Les amateurs de folk sont tombés sous le charme de la Californienne Alela Diane il y a une dizaine d'années. On la rattachait alors au mouvement freak folk, un renouveau du genre teinté de psychédélisme qui nous a également fait connaître des artistes aussi divers que Joanna Newson, Devendra Banhart, CocoRosie, Six Organs of Admittance et Akron/Family. Je trouve le lien un peu facile. La musique d'Alela Diane a toujours moins tendu vers l'expérimentation que celle des autres artistes susmentionnés. Cela ne veut pas dire que son folk manque de personnalité. Bien au contraire! Cette jolie chanson de pirates qu'on retrouvait sur son premier album en témoigne.

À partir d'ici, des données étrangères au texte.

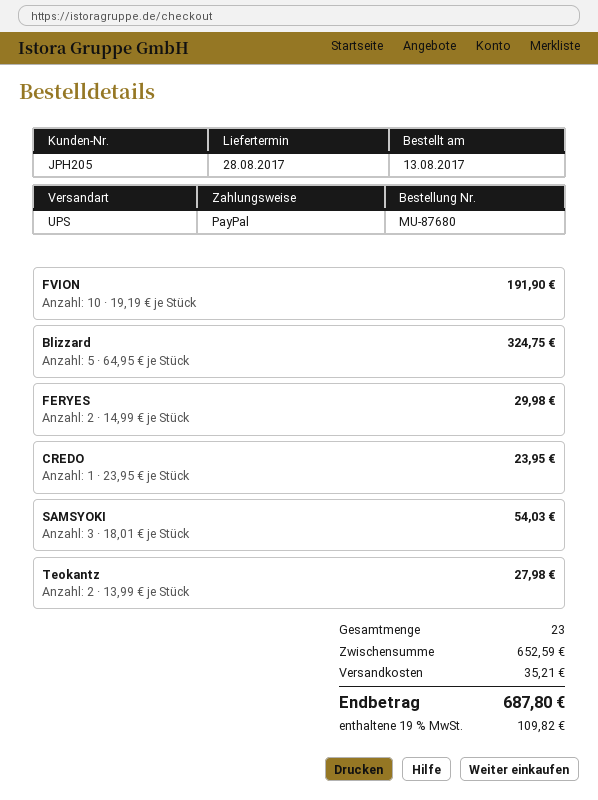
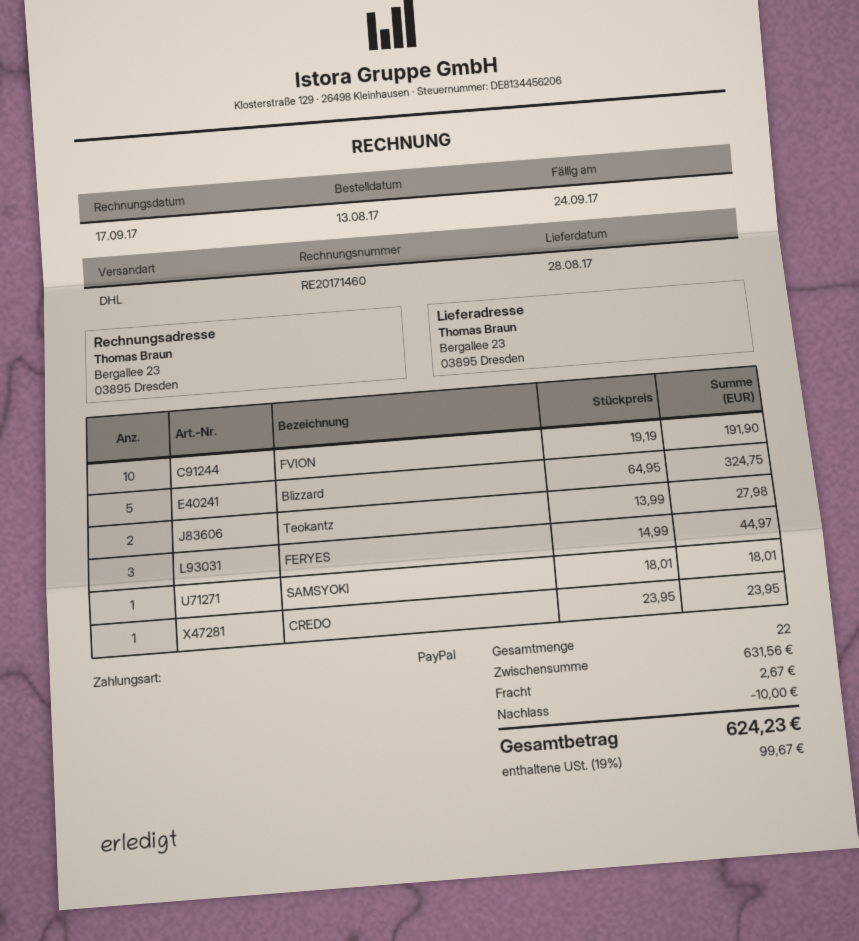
shipping method: UPS -> DHL
FERYES: 2 x 14.99 = 29.98 -> 3 x 14.99 = 44.97
SAMSYOKI: 3 x 18.01 = 54.03 -> 1 x 18.01 = 18.01
total quantity: 23 -> 22
subtotal: 652.59 -> 631.56
discount: none -> 10.00
shipping: 35.21 -> 2.67
tax: 19% = 109.82 -> 19% = 99.67
total: 687.80 -> 624.23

De le nostalgie pour une époque qui n'a probablement existé que dans les contes et légendes... Musicalement parlant, le folk dénudé qu'elle nous proposait à l'époque évoque les grandes ménestrelles intemporelles que sont Gillian Welch et Vashti Bunyan. Les chansons de "Cusp", son nouvel album sont beaucoup plus habillées. "Albatross", la première pièce au programme s'ouvre sur des notes de piano que viennent rejoindre des cordes et des cuivres. Ensuite, "Treshold" a des allures de bossa nova bercée par des flûtes enchanteresses. Puis, sur "Moves Us Blind", nous retrouvons la formation pop-rock classique: basse, guitare, batterie autour du piano de la chanteuse.
Ce n'est qu'avec la superbe "Émigré", qu'on se rapproche du son folk des premiers disques de la dame. La majorité des pièces de "Cusp" repose toutefois davantage sur le piano que sur les six cordes. La raison derrière cette nouvelle approche est toute simple: au moment de créer ce nouvel album, Diane s'est cassé l'ongle d'un pouce dont elle se servait pour jouer de la guitare. C'est fou ce qu'un événement qui pourrait tout d'abord sembler anodin peut avoir des conséquences plus importantes!
Un autre événement, beaucoup plus déterminant celui-là, a inspiré les chansons que l'on retrouve sur le nouvel album d'Alela Diane: il y a quelque années, l'artiste donnait naissance à son premier enfant. Sur chacune des pièces de "Cusp", elle raconte les choses du point de vue de la mère qu'elle est devenue. Alors qu'elle était en train d'enregistrer cette nouvelle fournée de chansons, elle a donné naissance a un deuxième enfant dans des circonstances plus difficiles. Elle a du accoucher de façon prématurée et faillit y laisser sa peau. C'est peut-être pourquoi tout n'est pas rose sur "Cusp": Alela Diane célèbre la vie mais n'oublie jamais que la mort en est indissociable.
Allons-y avec quelques exemples. Dans "Albatross", Diane parle de la douleur qu'elle ressent lorsqu'elle doit se séparer de ses enfants pour partir en tournée. "Émigré" aborde le sujet des migrants à travers la lentille de la maternité. Comment se fait-il que des mères en viennent à risquer la vie de leurs enfants pour avoir droit à une vie meilleure? Sur "Never Easy", la chansonnière avoue que le fait d'avoir des enfants lui a fait voir la relation avec sa propre mère sous un tout autre jour. "Song for Sandy" est à propos de la chanteuse du groupe folk britannique Fairport Convention, Sandy Denny, qui est décédée peu après être devenue mère.
Nous sommes décidément bien loin des histoires de pirates que la jeune femme racontait au début de sa carrière. Alela Diane a su évoluer de belle façon autant sur le plan de ce qu'elle dit dans ses textes que sur celui des musiques qu'elle choisit pour les habiller. C'est peut-être parce que je suis moi-même père de deux enfants qui ont à peu près le même âge que les siens, mais ce disque me touche tout particulièrement. Je dois tout de même ajouter que le mélomane en moi est également aux anges. Voilà un album bien écrit et arrangé divinement. On peut parler de la plus belle offrande d'Adela Diane jusqu'à maintenant ainsi qu'un des meilleurs albums de ce début d'année.